# TASK GOAL
If a line of the material holds the string "Exact", please copy it.

# DATASET
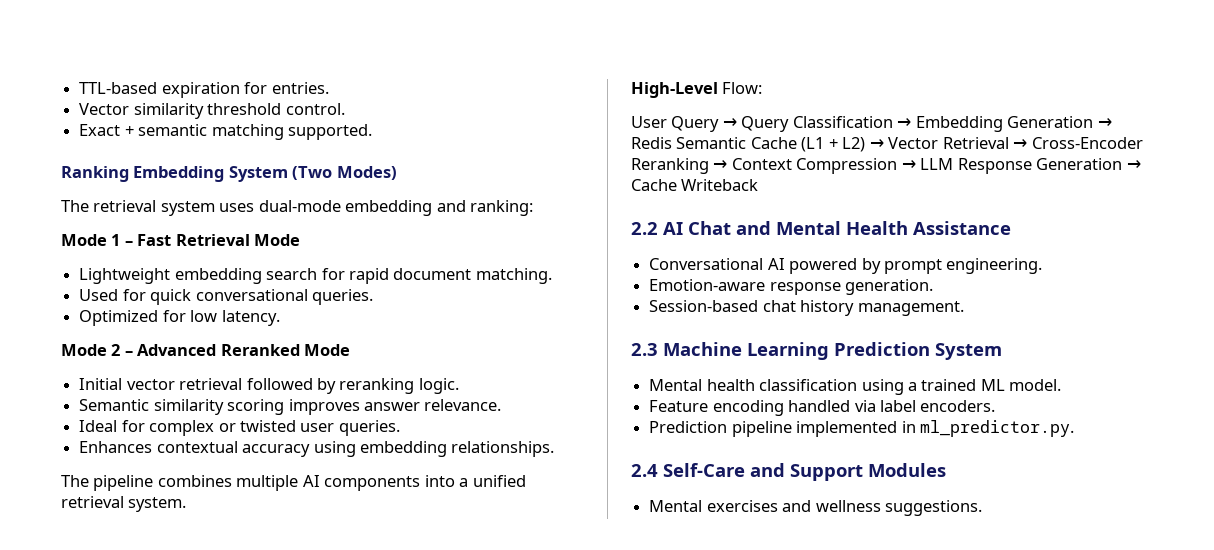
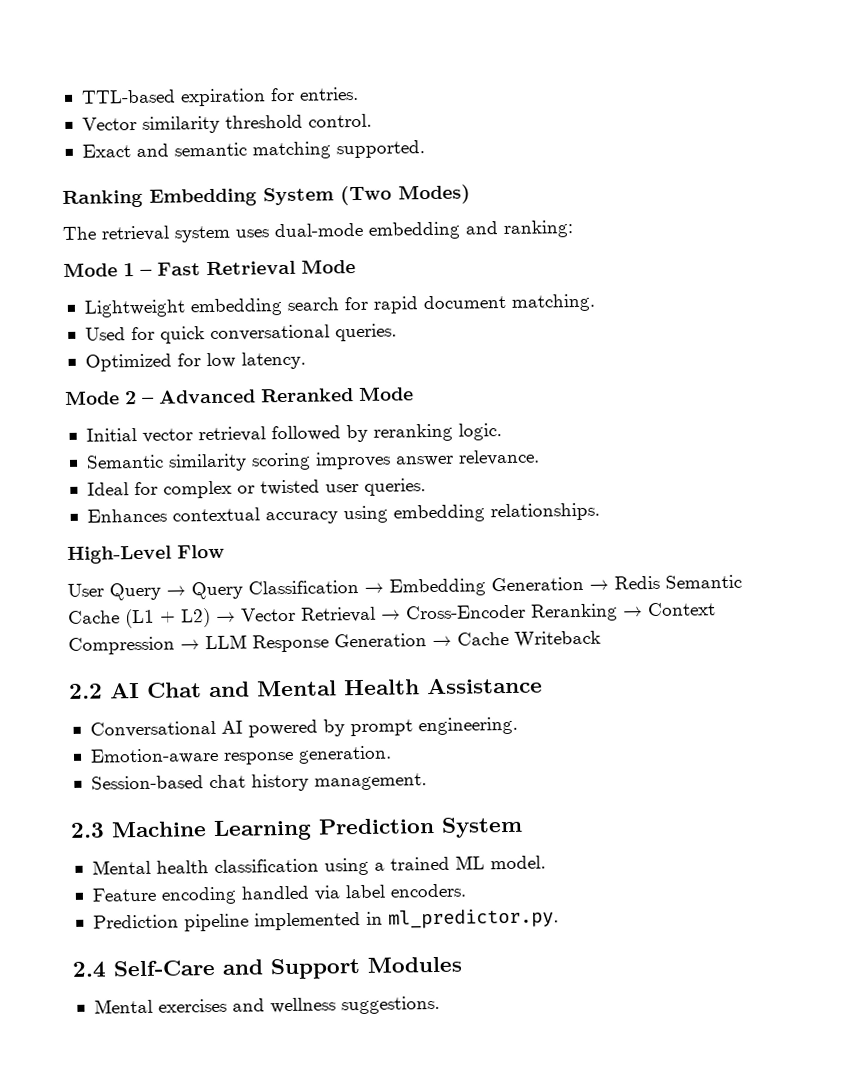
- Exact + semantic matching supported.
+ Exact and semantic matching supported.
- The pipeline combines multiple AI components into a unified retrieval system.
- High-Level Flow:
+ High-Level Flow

# EXERCISE RESPONSE
- Exact + semantic matching supported.
+ Exact and semantic matching supported.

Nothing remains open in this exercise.